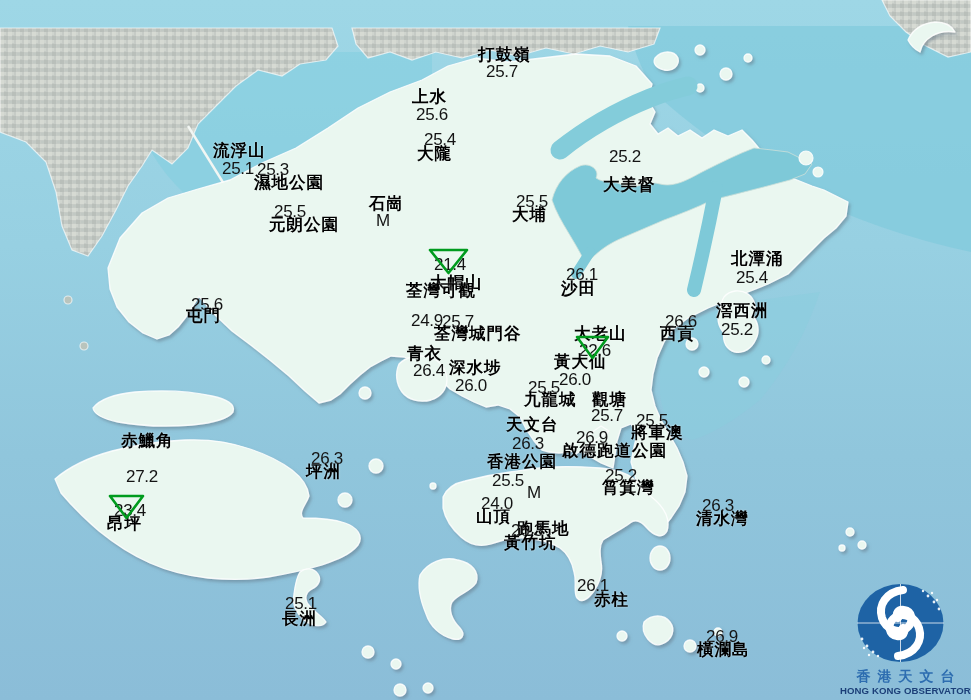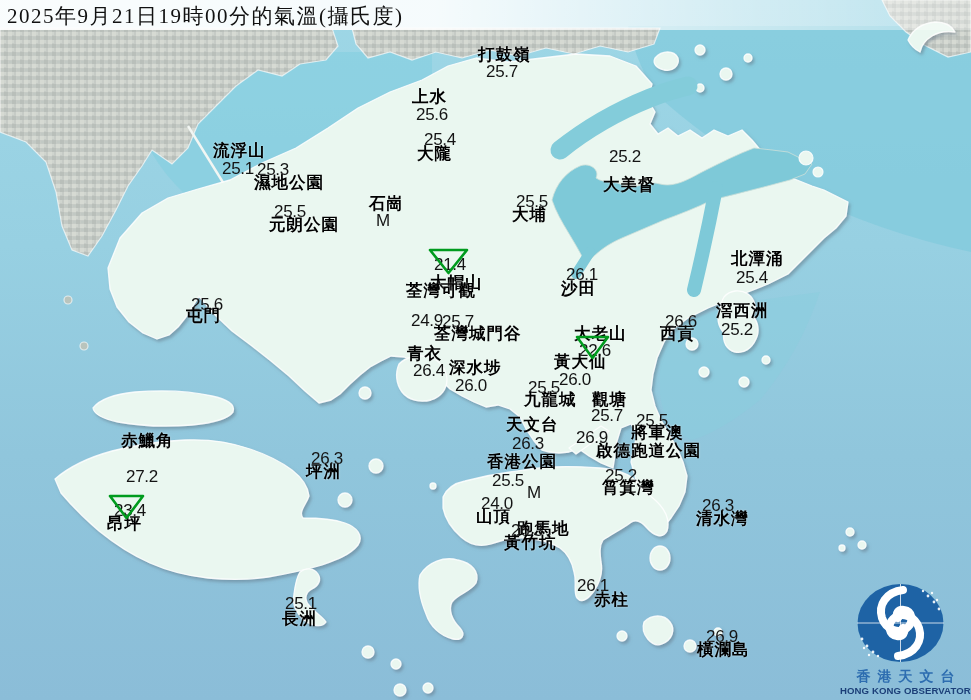--- a/index.html
+++ b/index.html
@@ -154,9 +154,6 @@
   </g>
 </svg>
 
-<div id="titlebar">
-  <span id="title-text">2025年9月21日19時00分的氣溫(攝氏度)</span>
-</div>
 
 <div id="labels">
       <div class="station-value" style="left: 486px; top: 63px;">25.7</div>

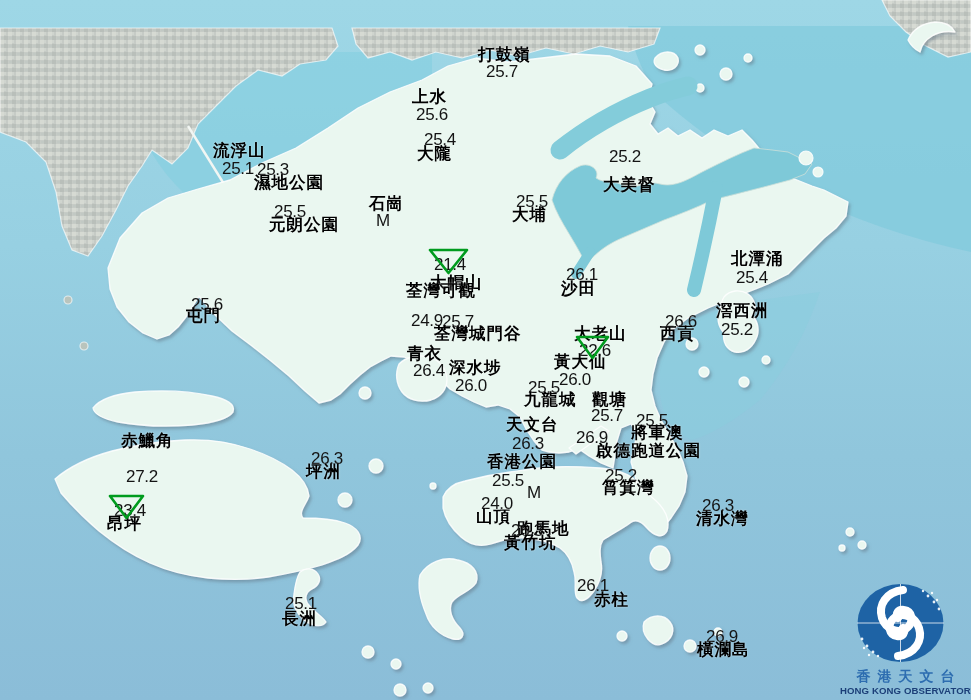--- a/index.html
+++ b/index.html
@@ -207,7 +207,7 @@
       <div class="station-value" style="left: 636px; top: 412px;">25.5</div>
       <div class="station-name" style="left: 631px; top: 425px;">將軍澳</div>
       <div class="station-value" style="left: 576px; top: 429px;">26.9</div>
-      <div class="station-name" style="left: 596px; top: 443px;">啟德跑道公園</div>
+      <div class="station-name" style="left: 562px; top: 443px;">啟德跑道公園</div>
       <div class="station-value" style="left: 492px; top: 472px;">25.5</div>
       <div class="station-name" style="left: 487px; top: 454px;">香港公園</div>
       <div class="station-value" style="left: 605px; top: 467px;">25.2</div>

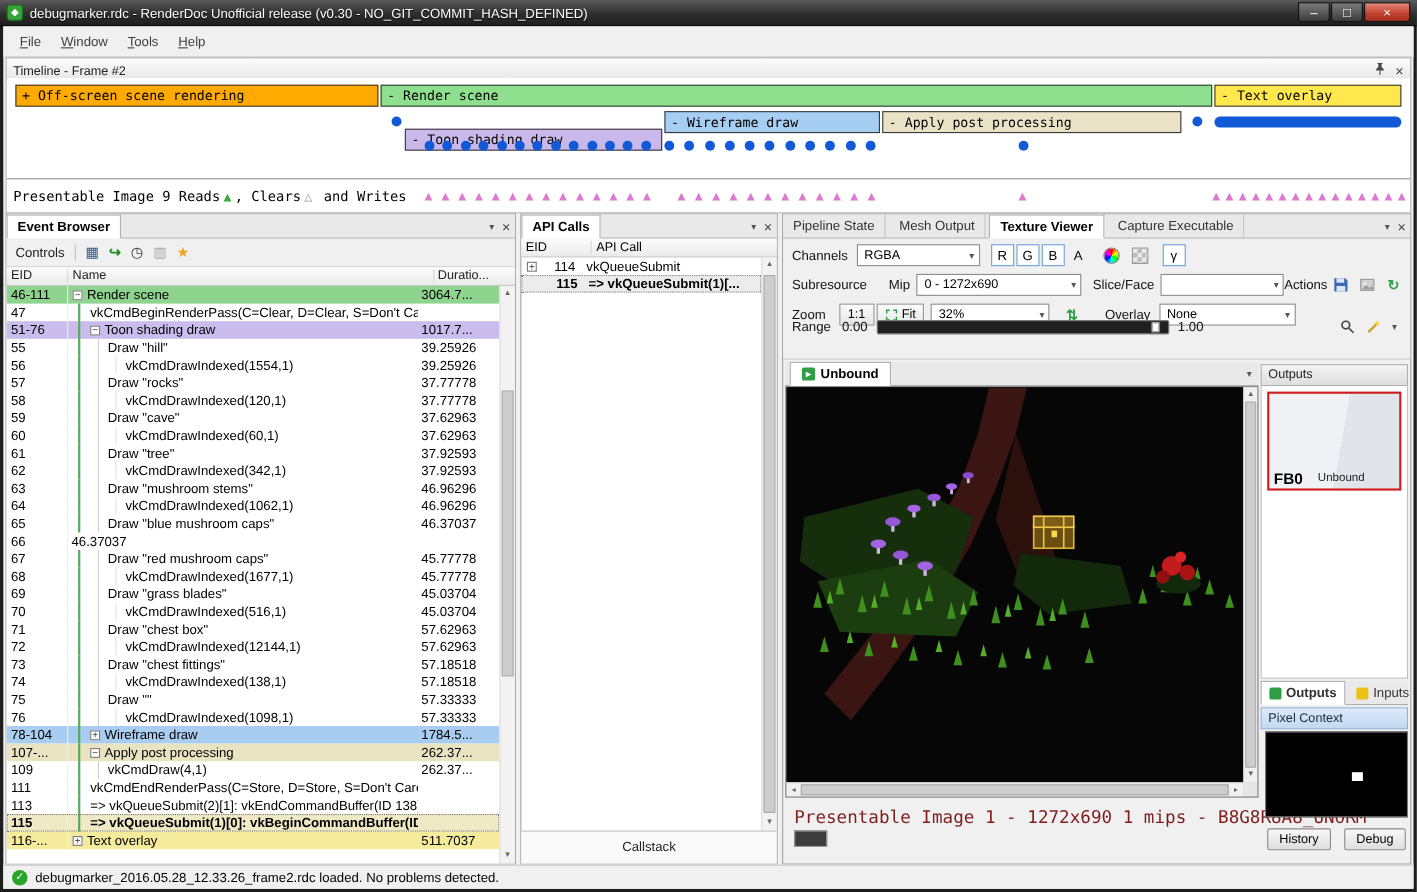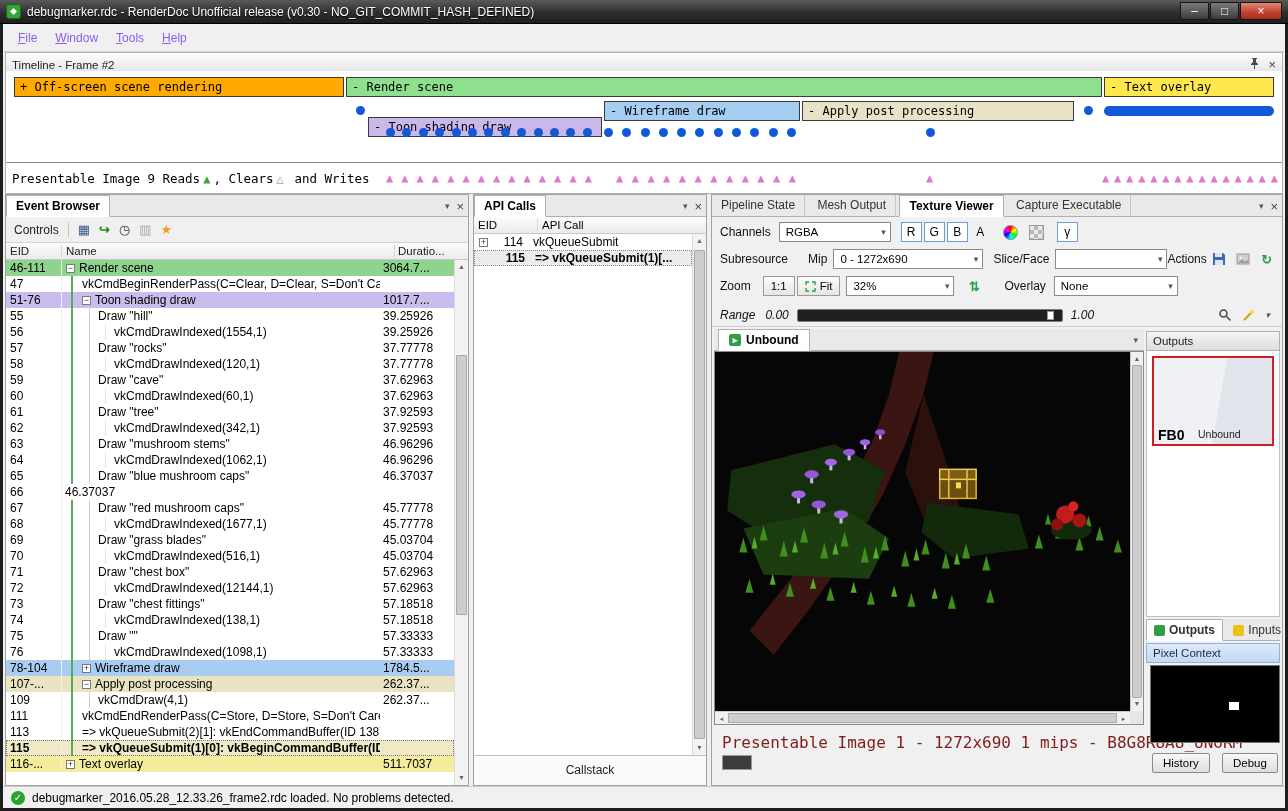--- a/index.html
+++ b/index.html
@@ -19,7 +19,7 @@
   .client { position:absolute; left:3px; top:24px; width:1282px; height:784px; background:#f0f0f0; }
 
   .menubar { position:absolute; left:0; top:0; width:100%; height:28px; background:#f0f0f0; border-bottom:1px solid #d6d6d6; display:flex; align-items:center; padding-left:6px; }
-  .menu-item { padding:4px 9px; color:#8b5cf6; }
+  .menu-item { padding:4px 9px; color:#404040; }
 
   
   .tl-panel { position:absolute; left:2px; top:28px; width:1278px; height:142px; }

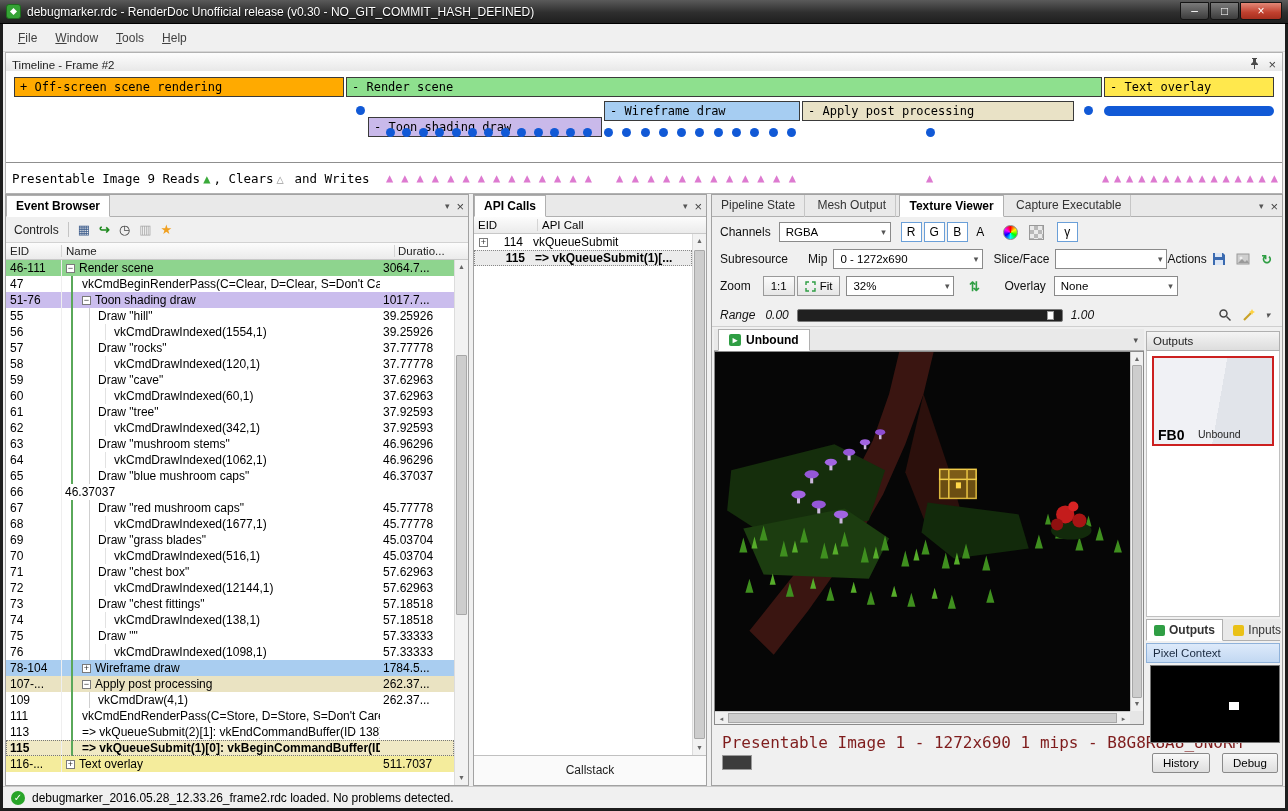--- a/index.html
+++ b/index.html
@@ -111,7 +111,7 @@
   
   .rp-toolbar { position:absolute; top:22px; left:0; right:0; height:110px; background:#f0f0f0; border-bottom:1px solid #cfcfcf; }
   .tbrow { position:absolute; left:0; right:0; height:24px; display:flex; align-items:center; padding:0 8px; }
-  #tbrow1 { top:3px; } #tbrow2 { top:30px; } #tbrow3 { top:57px; } #tbrow4 { top:86px;font-style:italic; }
+  #tbrow1 { top:3px; } #tbrow2 { top:30px; } #tbrow3 { top:57px; } #tbrow4 { top:68px; }
   .lbl { color:#111; white-space:nowrap; }
   .combo { height:20px; background:#fff; border:1px solid #8a8a8a; display:inline-flex; align-items:center; padding-left:6px; font-size:11.5px; white-space:nowrap; overflow:hidden; flex:none; }
   .combo .cchev { margin-left:auto; padding:0 4px; color:#555; font-size:9px; }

--- PROBLEM STATEMENT ---
Each line of the records that contains the string "value" must be copied.

--- ANSWER SPACE ---
       <div class="station-value" style="left: 486px; top: 63px;">25.7</div>
       <div class="station-value" style="left: 636px; top: 412px;">25.5</div>
       <div class="station-value" style="left: 576px; top: 429px;">26.9</div>
       <div class="station-value" style="left: 492px; top: 472px;">25.5</div>
       <div class="station-value" style="left: 605px; top: 467px;">25.2</div>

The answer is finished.